Doctors say GPT-4 is different. “It would create something very similar to the sick script,” Dr. Rodman said. In that respect, “it’s fundamentally different from a search engine,” he added.
Dr. Rodman and other doctors at Beth Israel Deaconess turned to GPT-4 for the potential diagnosis of difficult cases.and study A paper published last month in the medical journal JAMA found that they outperformed most doctors on a weekly diagnostic task published in the New England Journal of Medicine.
But they learned that there are tricks and pitfalls to using the program.
Dr. Christopher Smith, director of the internal medicine residency program at the medical center, said medical students and residents are “definitely using it.” But “whether they’re learning anything is an open question,” he added.
The concern is that we may rely on AI for diagnosis in the same way that we use calculators on smartphones to solve math problems. According to Dr. Smith, it’s dangerous.
Learning, he said, involves trying to understand things. Part of learning is struggle. When he outsources his learning to GPT, the pain goes away. “
At the meeting, students and residents were divided into groups to try to figure out what was wrong with patients with swollen knees. So they turned to his GPT-4.
The group has tried different approaches.
One person used GPT-4 to perform Internet searches the same way they use Google. The chatbot spat out a list of possible diagnoses, including trauma. However, when a member of the group asked him to explain why, Bott was disappointed and explained his choice by stating that “trauma is a common cause of knee injuries.”
Another group came up with possible hypotheses and asked GPT-4 to confirm them. The chatbot’s list matched that of groups such as infectious diseases, including Lyme disease. Includes gout, which is arthritis (a type of arthritis involving crystals in the joints). and trauma.
GPT-4 added rheumatoid arthritis to the top of the list of possibilities, but it was not high on the list of groups. Instructors later told the group that gout was unlikely because the patient was young and female. Also, only one of her joints was inflamed, and only for a few days, so rheumatoid arthritis could probably be ruled out.
As an off-site consultation, GPT-4 seems to have passed the test, or at least got the consent of the students and residents. But this exercise offered neither insight nor a sick script.
One reason is believed to be that students and residents used the bot more like a search engine than a point-of-sale consultation.
To use the bot correctly, instructors say you need to start by telling GPT-4 something like, “You are a doctor who sees a 39-year-old woman with knee pain.” Next, the doctor should ask for her diagnosis, just as he does with her colleagues, listing her symptoms before continuing with questions about the bot’s reasoning.
Instructors say this is a way to harness the power of GPT-4. But it’s also important to recognize that chatbots can make mistakes, “hallucinate”, or provide answers that aren’t really based. To use it, you need to know when it’s wrong.

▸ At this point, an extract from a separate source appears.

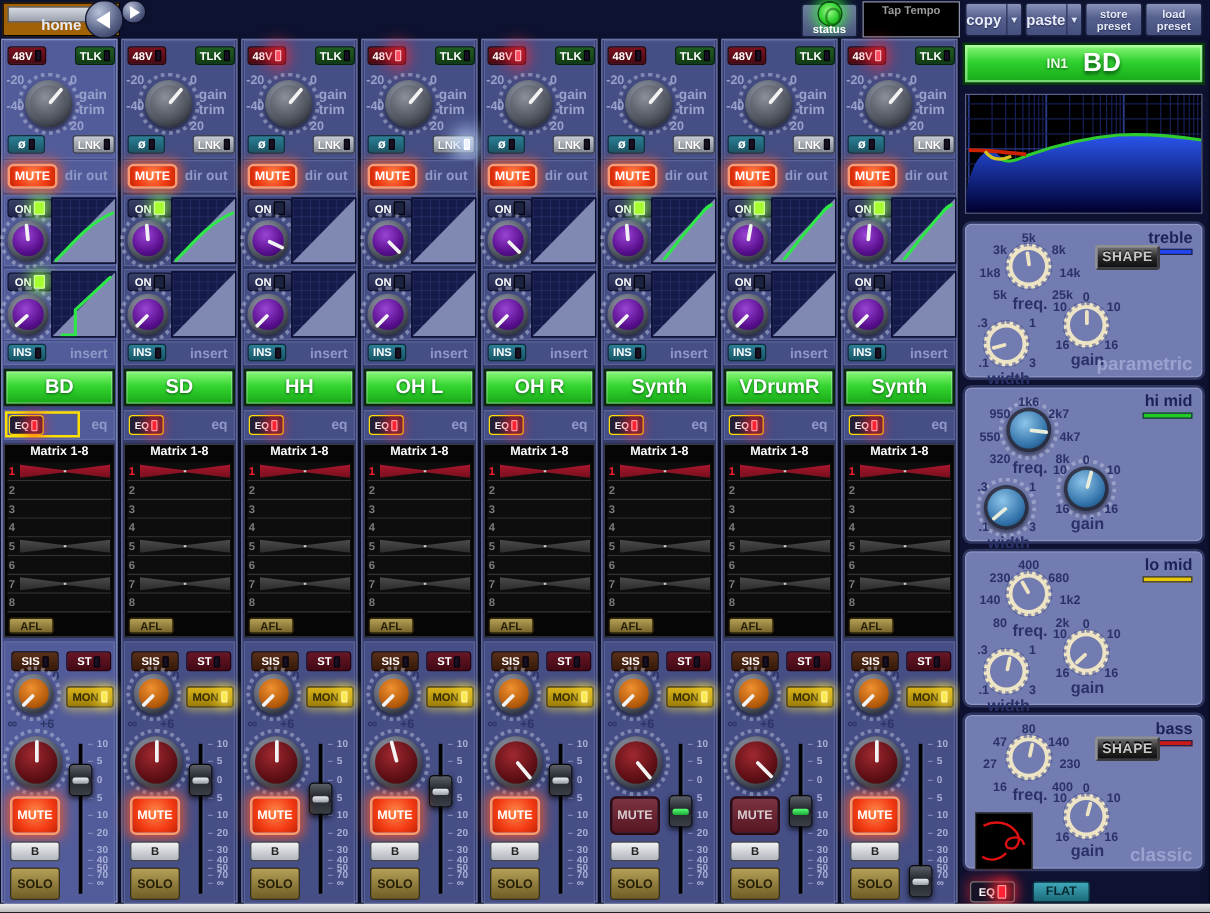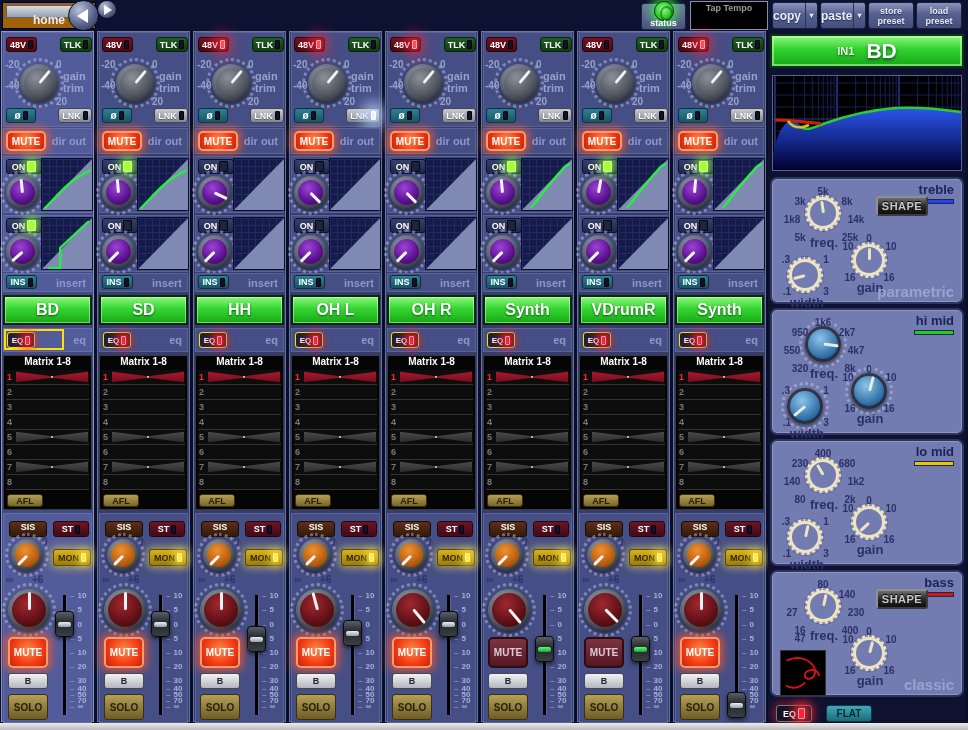"SIS" .btn-sis { flex-direction: column -> none }
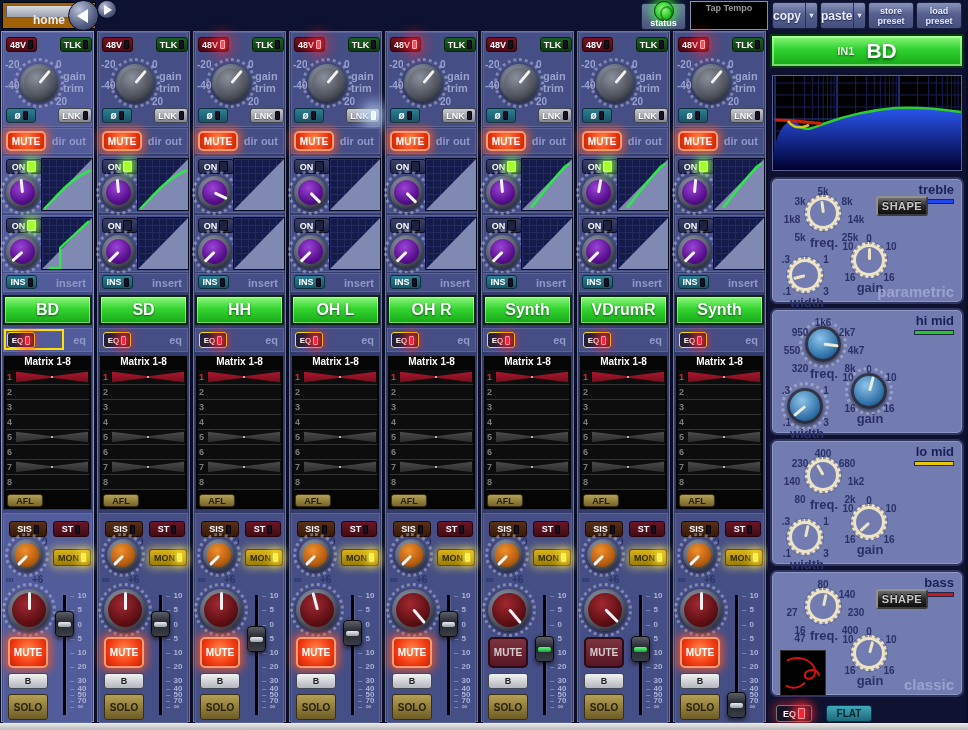"47" span.flab { margin-top: 44px -> none }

“There’s nothing wrong with using these tools,” said Dr. Byron Crowe, an internist at the hospital. “You just have to use it the right way.”
He told the group an analogy.
“Pilots use GPS,” Dr. Crowe said. But airlines “set very high standards when it comes to reliability,” he added. In healthcare, the use of chatbots is “very attractive,” but the same high standards should apply, he said.
“It’s a great thought partner, but it’s no substitute for deep spiritual expertise,” he said.
At the end of the session, the instructor revealed the real reason why the patient’s knee was swollen.
This turned out to be a possibility that various groups had considered and GPT-4 proposed.
She had Lyme disease.
Olivia Allison contributed to the report.